Task details -
Print every record below exactly as it stands, but leave out the pictures.

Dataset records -
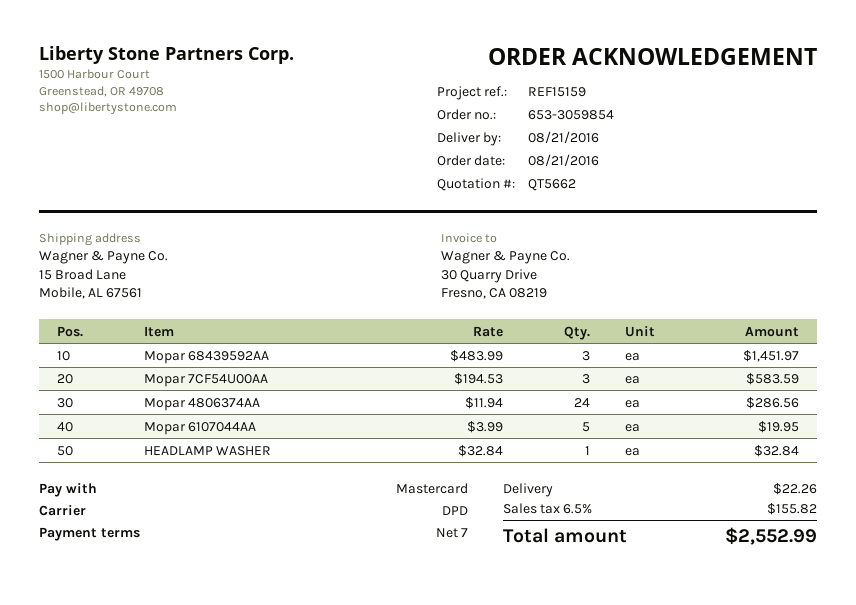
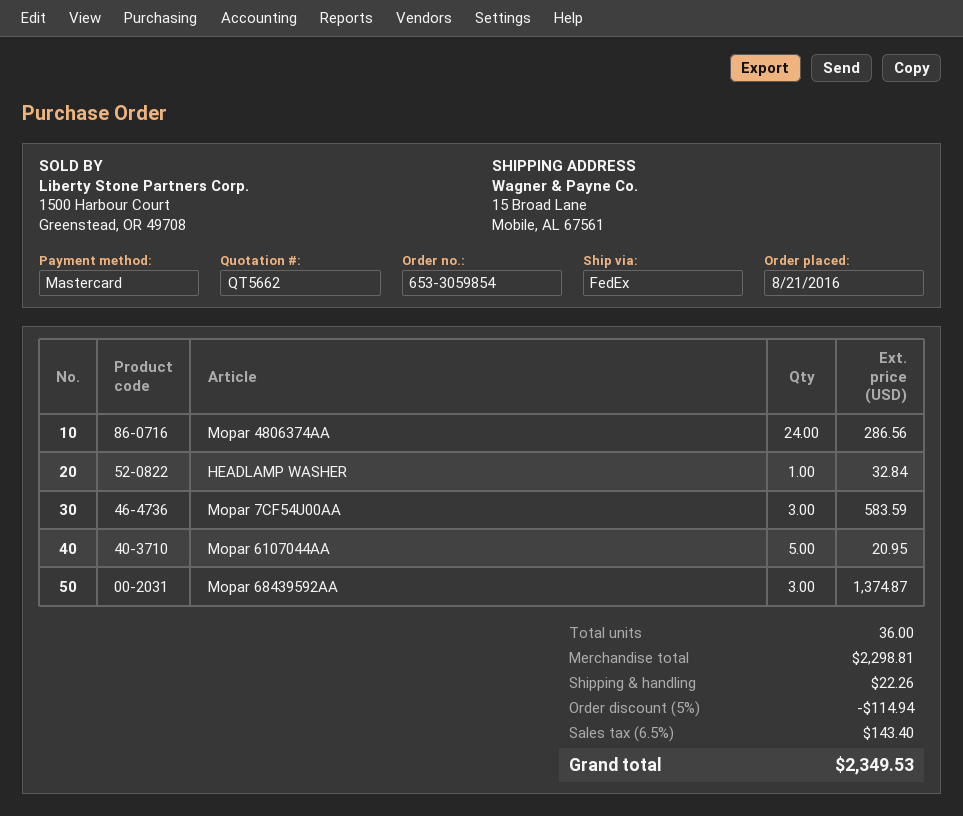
shipping method: DPD -> FedEx
Mopar 68439592AA: 3 for 1451.97 -> 3 for 1374.87
Mopar 6107044AA: 5 for 19.95 -> 5 for 20.95
discount: none -> 5% = 114.94
tax: 6.5% = 155.82 -> 6.5% = 143.40
total: 2552.99 -> 2349.53

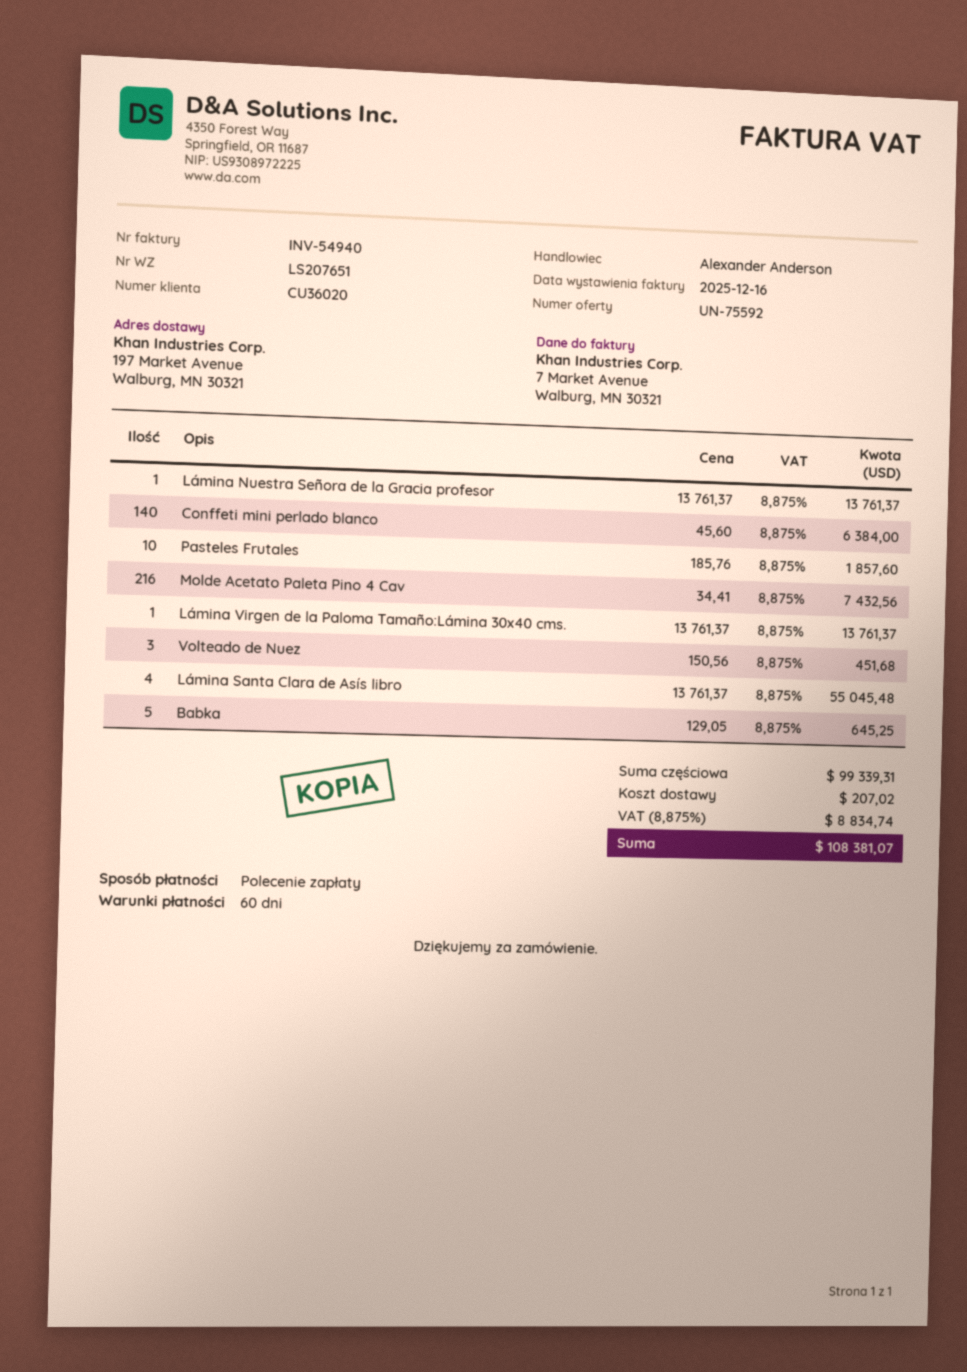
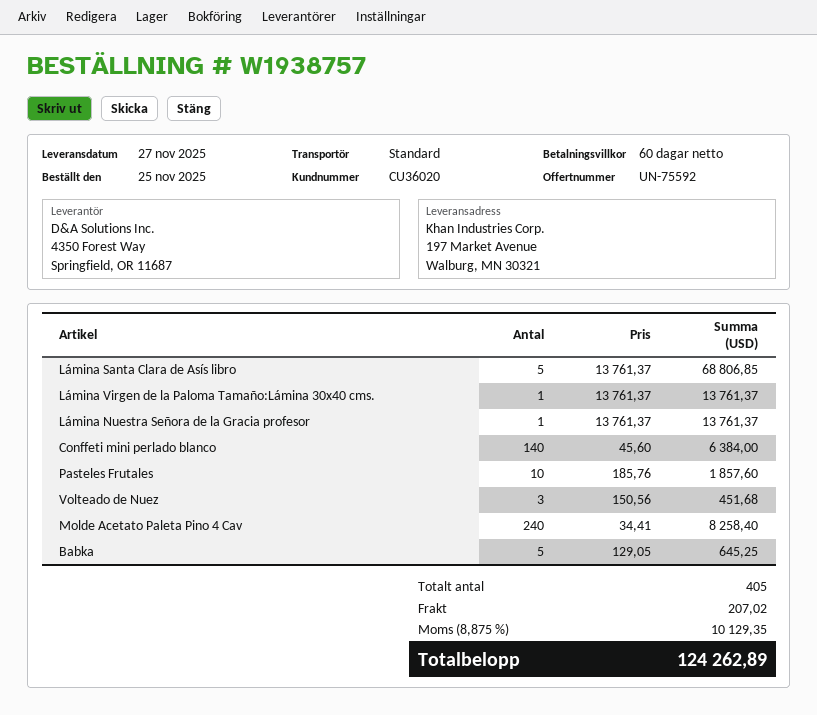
Molde Acetato Paleta Pino 4 Cav: 216 x 34.41 = 7432.56 -> 240 x 34.41 = 8258.40
Lámina Santa Clara de Asís libro: 4 x 13761.37 = 55045.48 -> 5 x 13761.37 = 68806.85
tax: 8.875% = 8834.74 -> 8.875% = 10129.35
total: 108381.07 -> 124262.89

Written solution -
shipping method: DPD -> FedEx
Mopar 68439592AA: 3 for 1451.97 -> 3 for 1374.87
Mopar 6107044AA: 5 for 19.95 -> 5 for 20.95
discount: none -> 5% = 114.94
tax: 6.5% = 155.82 -> 6.5% = 143.40
total: 2552.99 -> 2349.53

Molde Acetato Paleta Pino 4 Cav: 216 x 34.41 = 7432.56 -> 240 x 34.41 = 8258.40
Lámina Santa Clara de Asís libro: 4 x 13761.37 = 55045.48 -> 5 x 13761.37 = 68806.85
tax: 8.875% = 8834.74 -> 8.875% = 10129.35
total: 108381.07 -> 124262.89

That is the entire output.